= Problem to work on =
Look through the data below. Show each line where the string "certain" occurs.

= Data provided =
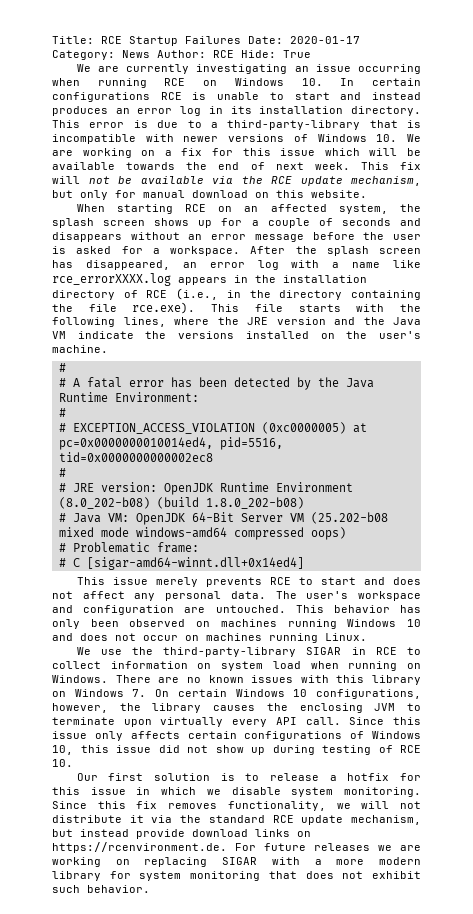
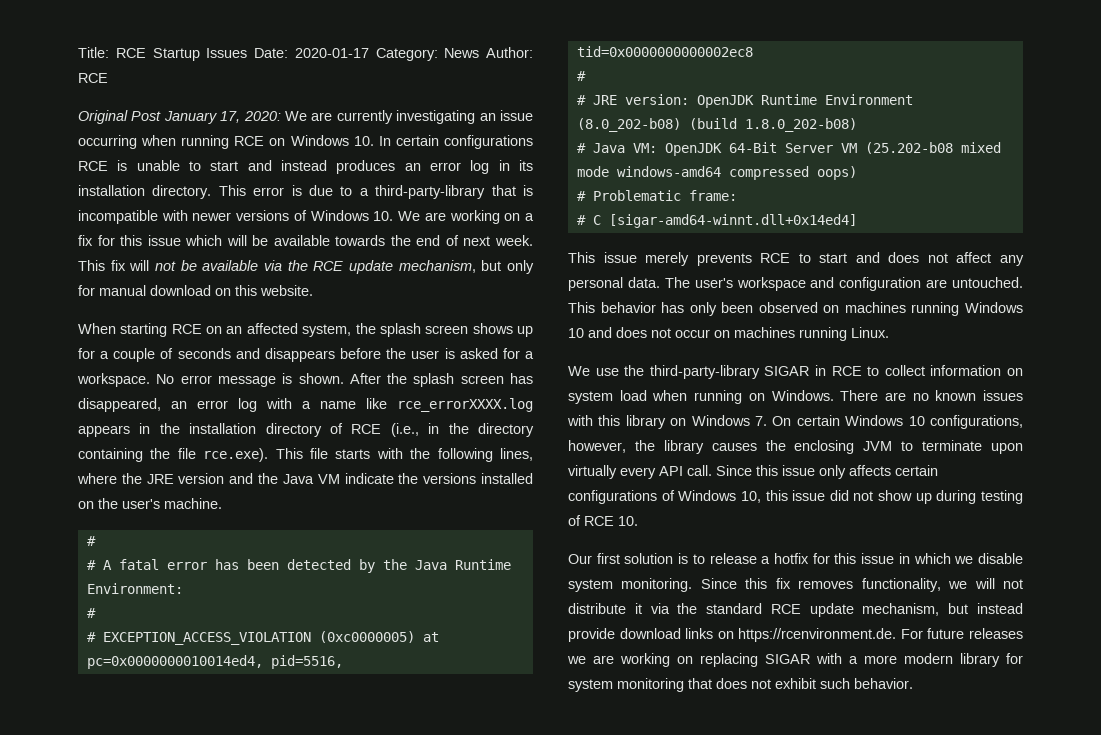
- Title: RCE Startup Failures Date: 2020-01-17 Category: News Author: RCE Hide: True
- We are currently investigating an issue occurring when running RCE on Windows 10. In certain configurations RCE is unable to start and instead produces an error log in its installation directory.
+ Title: RCE Startup Issues Date: 2020-01-17 Category: News Author: RCE
+ Original Post January 17, 2020: We are currently investigating an issue occurring when running RCE on Windows 10. In certain configurations RCE is unable to start and instead produces an error log in its installation directory.
- When starting RCE on an affected system, the splash screen shows up for a couple of seconds and disappears without an error message before the user is asked for a workspace.
+ When starting RCE on an affected system, the splash screen shows up for a couple of seconds and disappears before the user is asked for a workspace.
+ No error message is shown.

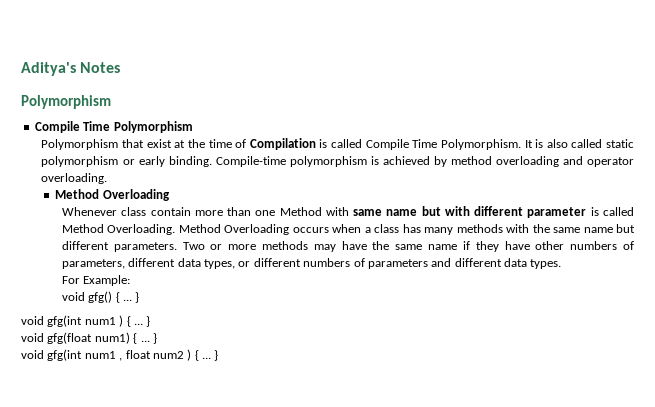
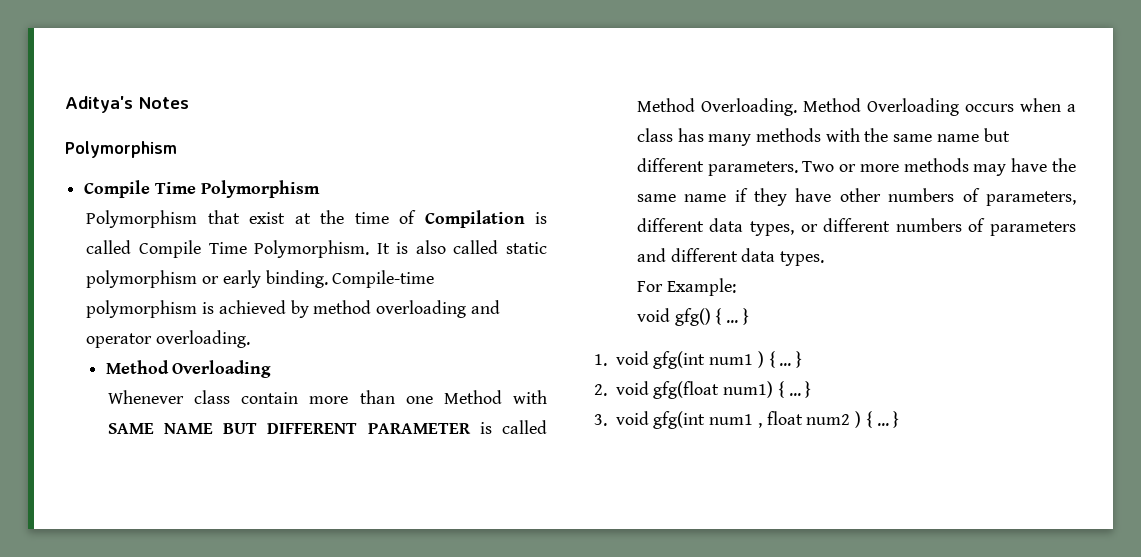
- Whenever class contain more than one Method with same name but with different parameter is called Method Overloading.
+ Whenever class contain more than one Method with SAME NAME BUT DIFFERENT PARAMETER is called Method Overloading.
- void gfg(int num1 ) { ...
+ 1. void gfg(int num1 ) { ...
- void gfg(float num1) { ...
+ 2. void gfg(float num1) { ...
- void gfg(int num1 , float num2 ) { ...
+ 3. void gfg(int num1 , float num2 ) { ...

= Answer to this task =
- We are currently investigating an issue occurring when running RCE on Windows 10. In certain configurations RCE is unable to start and instead produces an error log in its installation directory.
+ Original Post January 17, 2020: We are currently investigating an issue occurring when running RCE on Windows 10. In certain configurations RCE is unable to start and instead produces an error log in its installation directory.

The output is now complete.